▶ _Raw data_:
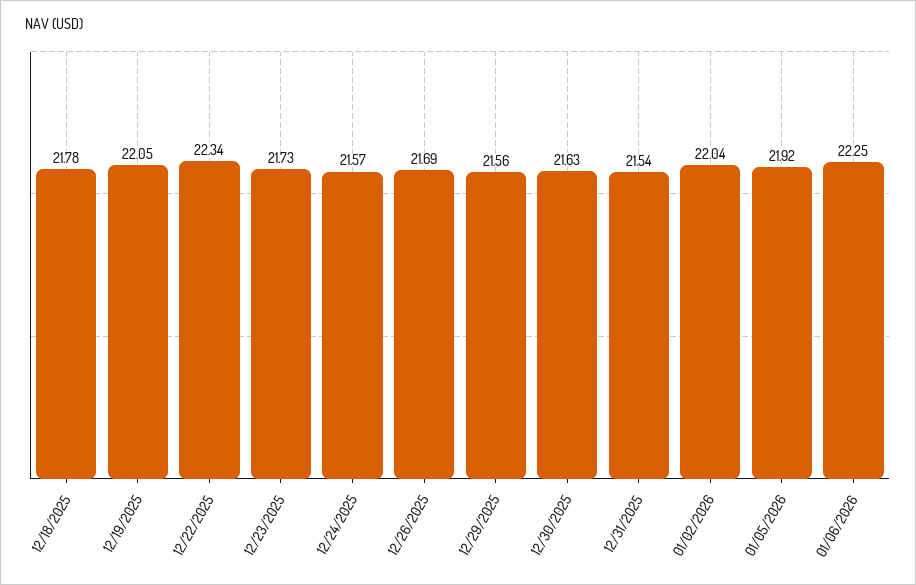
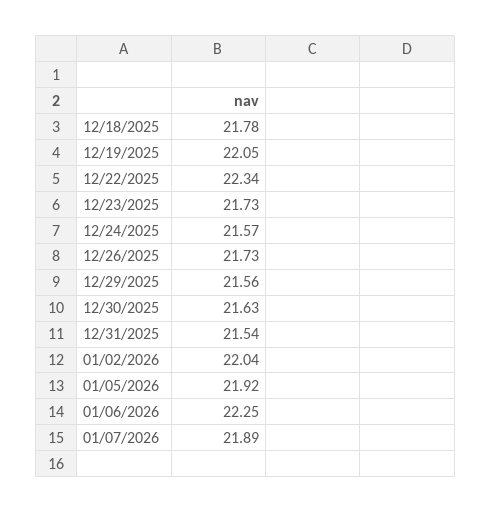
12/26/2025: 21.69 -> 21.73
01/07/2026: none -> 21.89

---

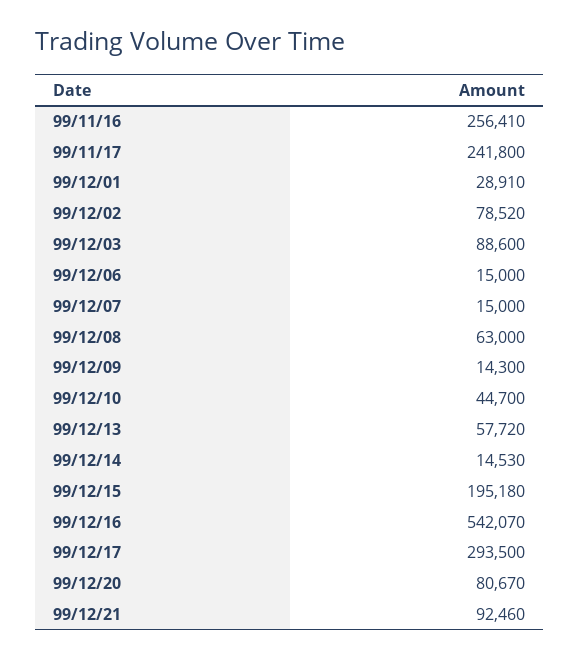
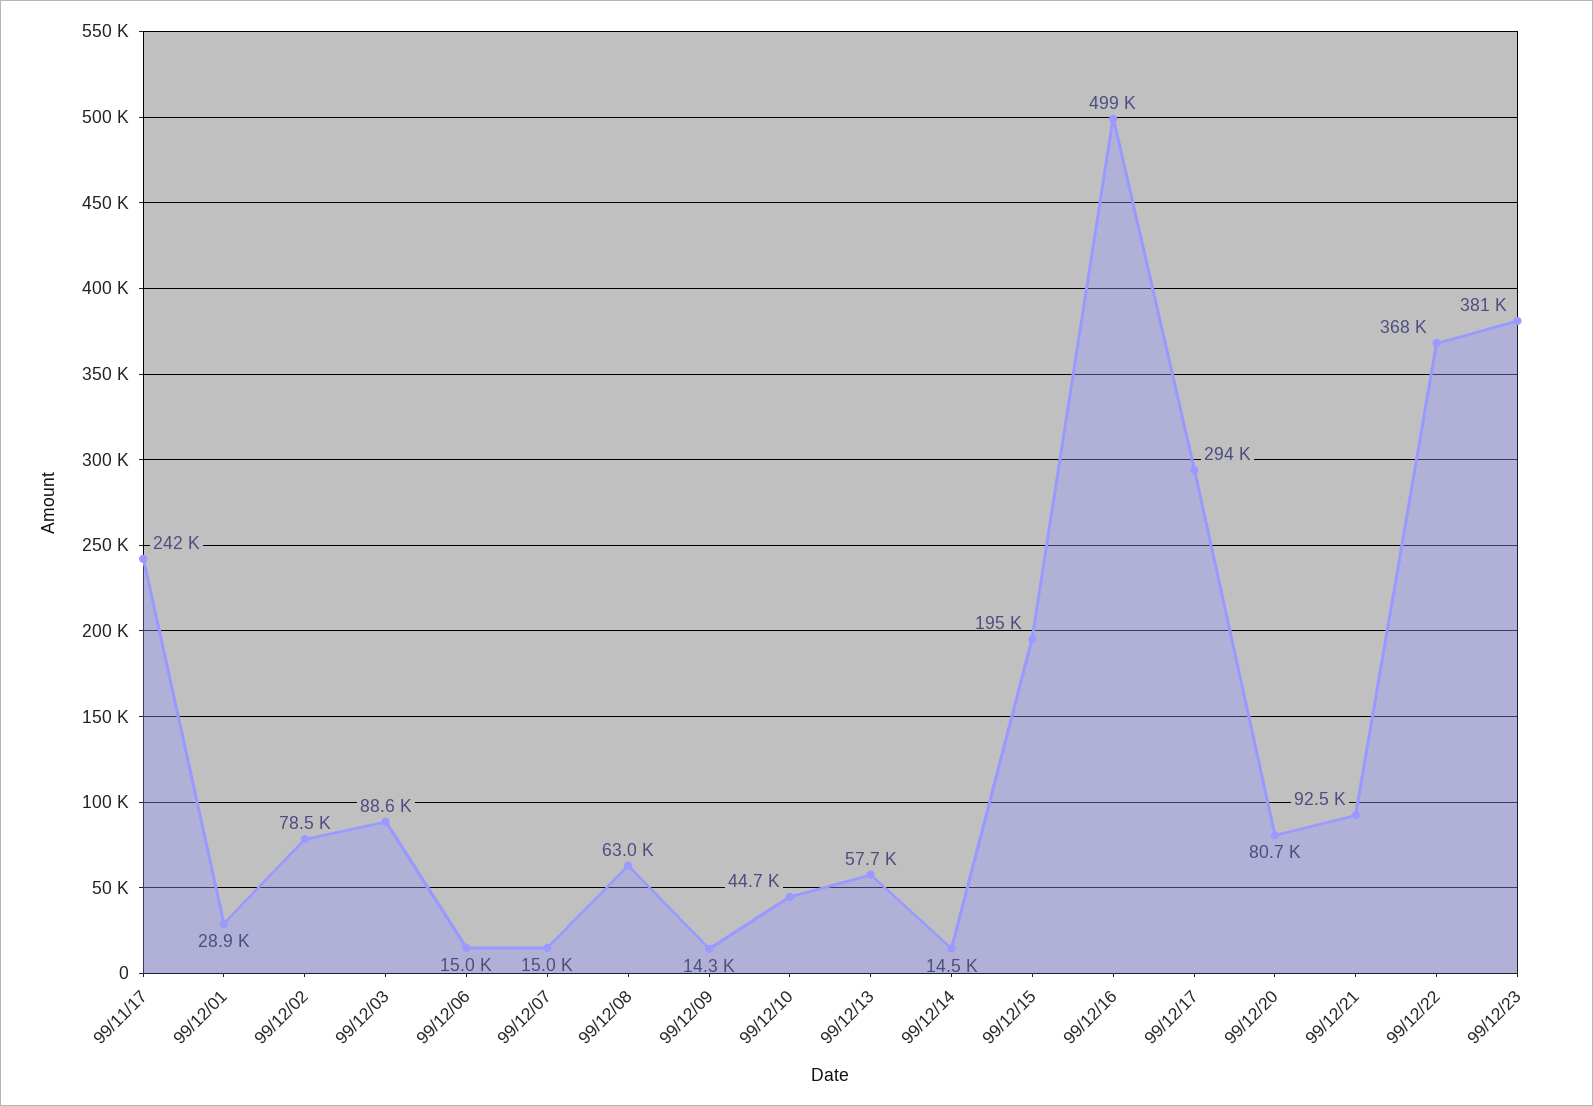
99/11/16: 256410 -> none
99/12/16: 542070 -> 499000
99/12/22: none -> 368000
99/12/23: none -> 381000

▶ _What needs to be done_: Each line above that holds the string "none" should be copied and shown.

▶ _Result of this exercise_:
01/07/2026: none -> 21.89
99/11/16: 256410 -> none
99/12/22: none -> 368000
99/12/23: none -> 381000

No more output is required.